The acquisition gives HiFusion an exit strategy in a marketplace littered with the remains of content-based Internet start-ups that couldn't earn enough revenue to become profitable.

MindSurf is owned primarily by Aether Systems Inc., the Owings Mills-based provider of wireless data communication software and services, and Baltimore-based Sylvan Ventures, an arm of tutoring company Sylvan Learning Systems that invests in education-related technology start-ups. HiFusion is a privately held company launched this year whose investors included Venturehouse Group LLC, a Washington-based venture capital firm

MindSurf seeks to develop wireless communications devices that will help teachers, students and parents communicate. Company officials say that HiFusion's educational content will form a significant portion of the information it will make available on those devices, which are in pilot testing and are slated to be more widely available by next summer.

HiFusion offers a broad array of content and services customized for teachers and parents, and for students based on their age group. The HiFusion content that will be used on MindSurf hand-held computers might include reference materials such as dictionaries and teaching materials designed for different grade levels.

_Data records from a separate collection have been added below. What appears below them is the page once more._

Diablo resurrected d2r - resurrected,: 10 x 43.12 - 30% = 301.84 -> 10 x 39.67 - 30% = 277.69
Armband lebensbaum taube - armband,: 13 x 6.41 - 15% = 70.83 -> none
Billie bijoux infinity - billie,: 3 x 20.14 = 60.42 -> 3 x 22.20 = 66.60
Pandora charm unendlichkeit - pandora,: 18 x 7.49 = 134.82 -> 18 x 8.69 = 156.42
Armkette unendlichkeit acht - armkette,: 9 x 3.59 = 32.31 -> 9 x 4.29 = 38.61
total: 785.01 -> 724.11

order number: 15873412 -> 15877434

In September, HiFusion announced it would build "local learning communities" in 220 school districts across the country. Those connections, and a nationwide sales force 75 strong who made it happen, are a key part of the company's appeal to MindSurf, which has only 30 employees of its own. Davis said the company intends to retain all 150 HiFusion employees, and that senior executives of the company will assume management positions with MindSurf.

"It gives us a group of professionals who really know the online learning space," Davis said.